Christiane Taubira is a French politician from the overseas department of French Guiana. She was minister of Justice from 2012 to 2016 and was instrumental in the law authorizing same sex marriage in France. She’s very literate, in love with literature in general and poetry in particular. Toni Morrison is one of her favorite writers because they share the heavy history of slavery and of the oppression of women.

She was invited by the director of the theatre festival in Avignon. He asked her to pick literature excerpts to make a performance during the festival. She accepted and she gave an interview to Télérama at the end of June to talk about the festival, her immense love for literature, her opinion that a politician should always be literate and rely on books to learn new things and keep in touch with the society. She’s a vibrant feminist and I wanted to share her answer to this question about the texts she selected for the show.

Journaliste: Sur quels thèmes portent les textes que vous avez choisis?

Sur les femmes, notamment: leur regard sur la planète, leurs conquêtes, ou les formes de discriminations qu’elles subissent. L’inégalité hommes-femmes est à mes yeux la matrice de toutes les discriminations. Une fois celle-ci éliminée, les autres –fondées sur des préjugés ou des faits culturels– s’écrouleront. Tant que nous n’aurons pas installé psychologiquement et intellectuellement cette nécessaire égalité au sein de nos sociétés, tant que les lois et les faits toléreront le sexisme, nous donnerons prise aux autres inégalités…

My translation:

Journalist: What do the texts you picked talk about?

About women, among other things. About their vision of our planet, their conquests, or the kind of discrimination they suffer from.
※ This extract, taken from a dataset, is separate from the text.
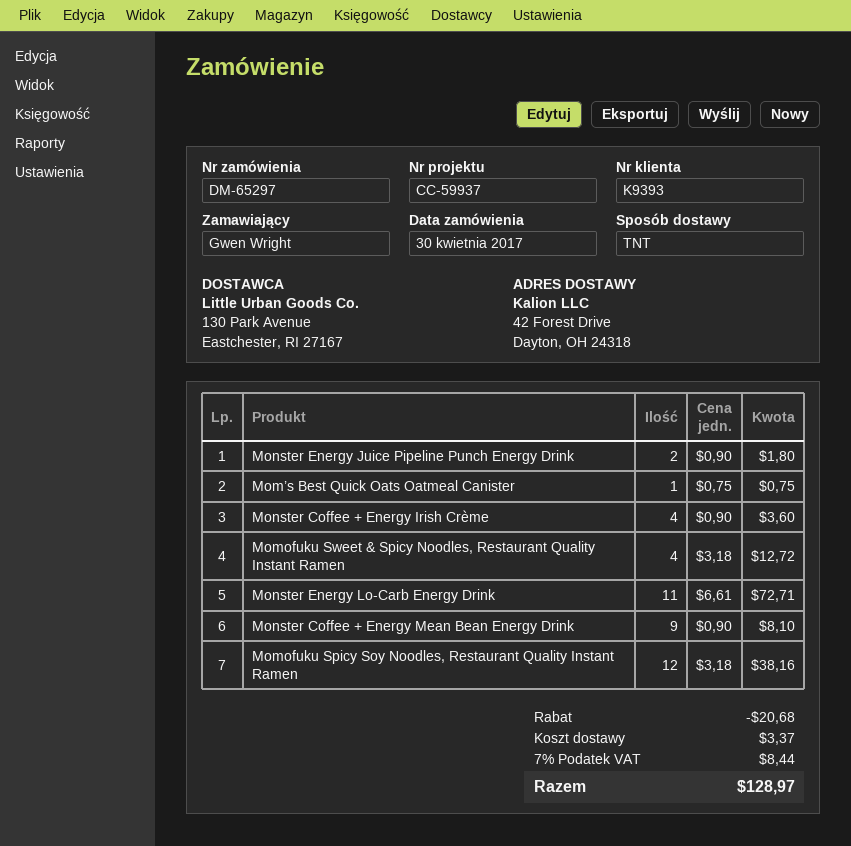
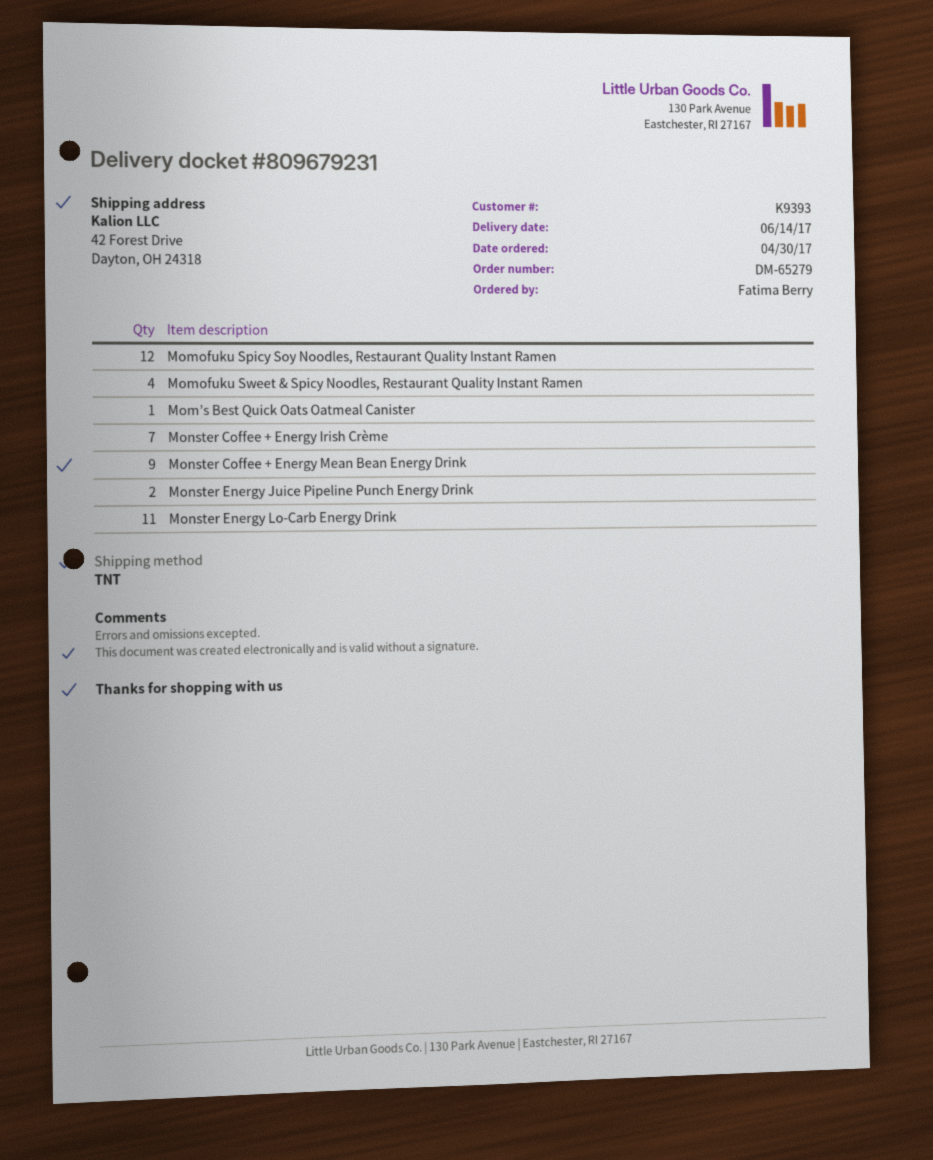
order number: DM-65297 -> DM-65279
ordered by: Gwen Wright -> Fatima Berry
Monster Coffee + Energy Irish Crème: 4 -> 7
Inequality between men and women is the mother of all inequalities. Once this one is eradicated, the others– based on prejudice or on cultural facts– will crumble. As long as we have not psychologically and intellectually settled this necessary equality in our societies, as long as laws and facts will tolerate sexism, there will be room for all the other inequalities…

Thought-provoking, isn’t it?

  1. July 29, 2017 at 2:48 am

    Now I am thinking, why don’t we have a woman expressing similar thoughts here in Australia? Is it because there isn’t such a woman, or because such a woman wouldn’t admit to being keen on literature, or because the media has never invited such a woman to have her say, or because such a woman has never demanded the opportunity?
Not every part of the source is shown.